# Export Neo4j Graph Data to Databricks Unity Catalog

This notebook extracts nodes and relationships from Neo4j and writes them as Delta tables in Unity Catalog.

## Prerequisites

1. **Neo4j database** with financial demo data loaded
2. **Databricks Secrets** - run `./scripts/setup_databricks_secrets.sh`
3. **Databricks cluster** with Neo4j Spark Connector installed
4. **Cluster access mode**: Dedicated (not Shared)

## Output

Creates 14 Delta tables in Unity Catalog:
- 7 node tables: customer, bank, account, company, stock, position, transaction
- 7 relationship tables: has_account, at_bank, of_company, performs, benefits_to, has_position, of_security

## Step 1: Configuration

Define the node labels and relationship types to export from Neo4j.
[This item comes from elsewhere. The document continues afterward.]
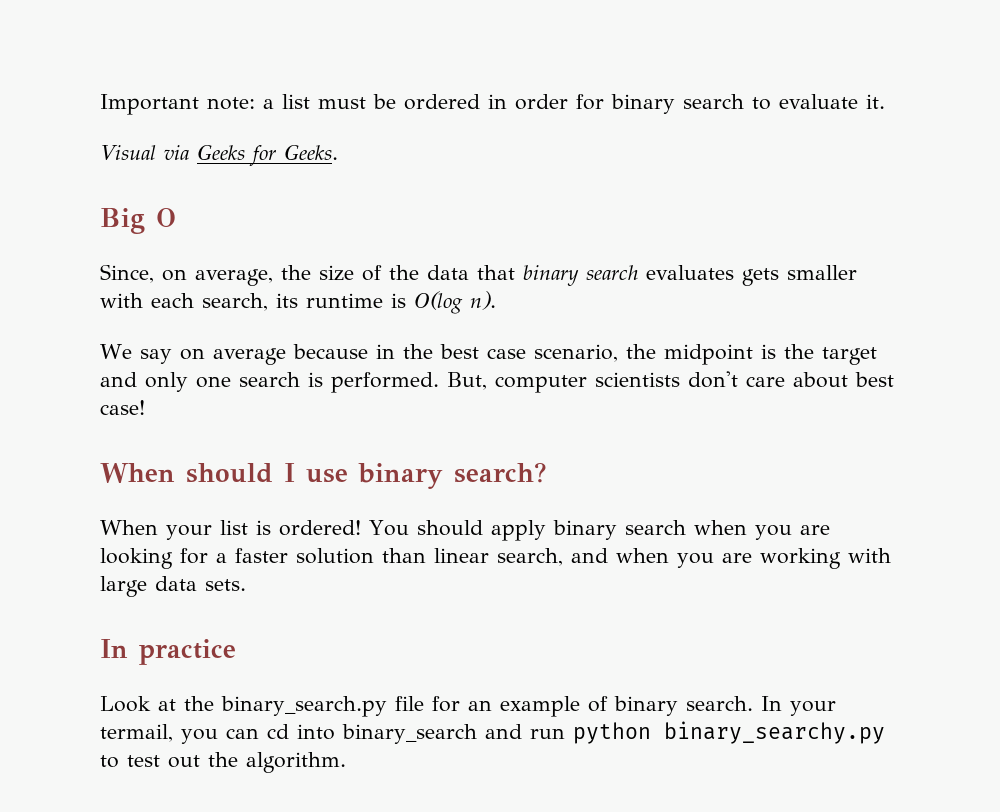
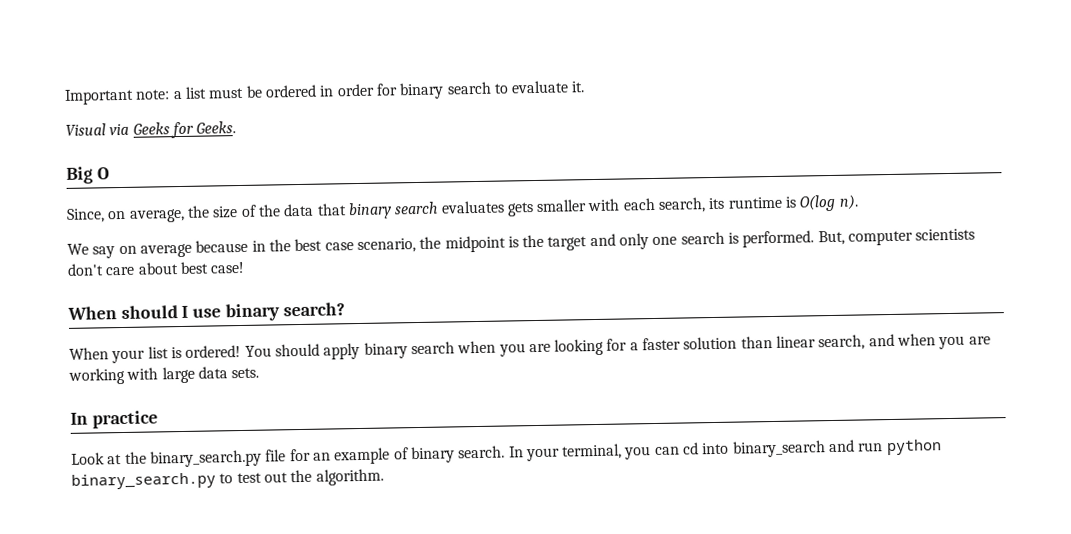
[100,724,173,742] termail, -> [562,443,623,460] terminal,
[664,721,885,744] binary_searchy.py -> [71,472,216,490] binary_search.py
The catalog and schema names are set as defaults but will be overridden by values from Databricks Secrets in the next step.

In [None]:
import time

# Default catalog/schema (will be overridden from secrets)
CATALOG = "neo4j_augmentation_demo"
SCHEMA = "graph_data"

# Node labels to extract
NODE_LABELS = [
    "Customer",
    "Bank",
    "Account",
    "Company",
    "Stock",
    "Position",
    "Transaction",
]

# Relationships: (type, source_label, target_label)
RELATIONSHIPS = [
    ("HAS_ACCOUNT", "Customer", "Account"),
    ("AT_BANK", "Account", "Bank"),
    ("OF_COMPANY", "Stock", "Company"),
    ("PERFORMS", "Account", "Transaction"),
    ("BENEFITS_TO", "Transaction", "Account"),
    ("HAS_POSITION", "Account", "Position"),
    ("OF_SECURITY", "Position", "Stock"),
]

print(f"Nodes to export: {len(NODE_LABELS)}")
print(f"Relationships to export: {len(RELATIONSHIPS)}")
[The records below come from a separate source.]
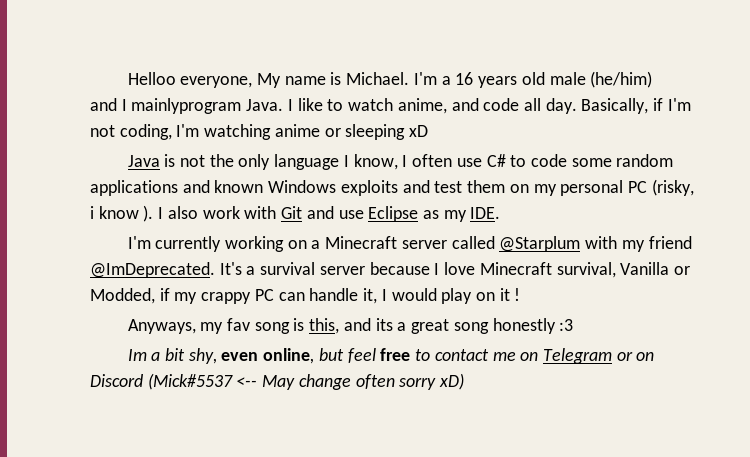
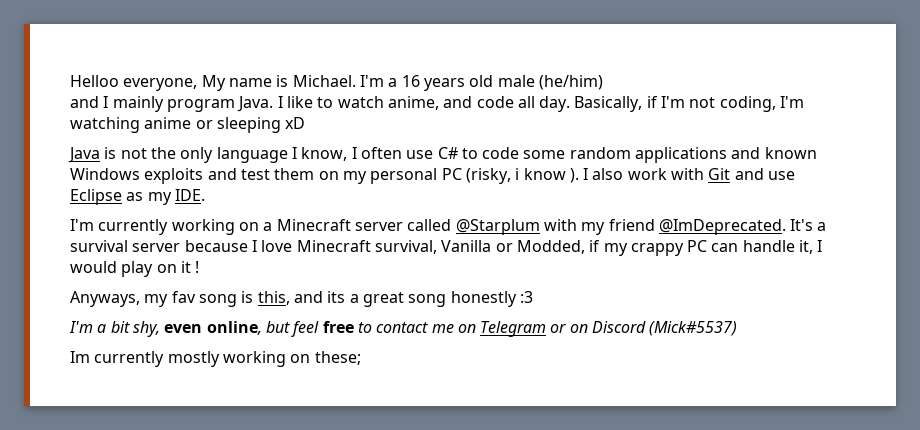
[131,98,242,114] mainlyprogram -> [112,96,235,112] mainly program
[127,349,147,361] Im -> [69,321,93,333] I'm
[147,373,465,390] (Mick#5537 <-- May change often sorry xD) -> [649,321,738,336] [70,351,361,367] (Mick#5537) // Im currently mostly working on these;

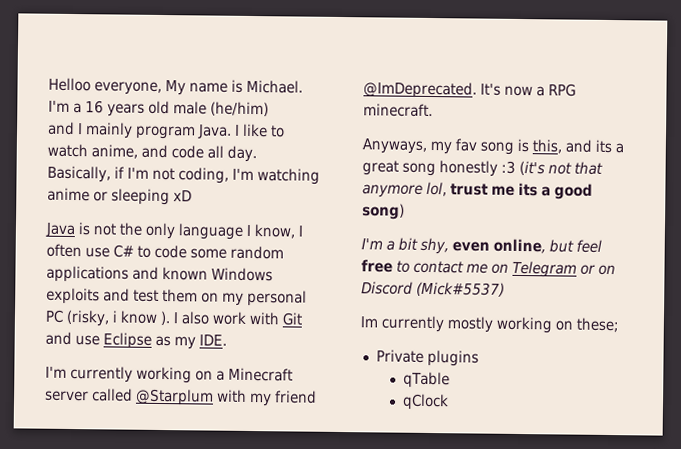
[817,222,827,231] [70,240,823,256] [70,261,200,277] a survival server because I love Minecraft survival, Vanilla or Modded, if my crappy PC can handle it, I would play on it ! -> [504,83,576,97] [363,103,433,118] now a RPG minecraft.
(533, 297) none -> [519,160,603,176] [362,181,593,200] [362,203,405,220] (it's not that anymore lol, trust me its a good song)
(361, 358) none -> [375,349,479,367] [402,371,450,389] [401,393,449,411] // Private plugins // qTable // qClock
## Step 2: Load Credentials

Retrieve Neo4j connection credentials and Unity Catalog configuration from Databricks Secrets. The volume path secret is parsed to extract the catalog and schema names, ensuring consistency with other labs.

In [None]:
print("Loading credentials from Databricks Secrets...")

NEO4J_URL = dbutils.secrets.get(scope="neo4j-creds", key="url")
NEO4J_USER = dbutils.secrets.get(scope="neo4j-creds", key="username")
NEO4J_PASS = dbutils.secrets.get(scope="neo4j-creds", key="password")
NEO4J_DATABASE = "neo4j"

# Extract catalog/schema from volume_path: /Volumes/{catalog}/{schema}/{volume}
try:
    volume_path = dbutils.secrets.get(scope="neo4j-creds", key="volume_path")
    parts = volume_path.strip("/").split("/")
    if len(parts) >= 3 and parts[0] == "Volumes":
        CATALOG = parts[1]
        SCHEMA = parts[2]
        print(f"[OK] Catalog: {CATALOG}")
        print(f"[OK] Schema: {SCHEMA}")
except Exception:
    print(f"[INFO] Using defaults: {CATALOG}.{SCHEMA}")

# Configure Spark for Neo4j
spark.conf.set("neo4j.url", NEO4J_URL)
spark.conf.set("neo4j.authentication.basic.username", NEO4J_USER)
spark.conf.set("neo4j.authentication.basic.password", NEO4J_PASS)
spark.conf.set("neo4j.database", NEO4J_DATABASE)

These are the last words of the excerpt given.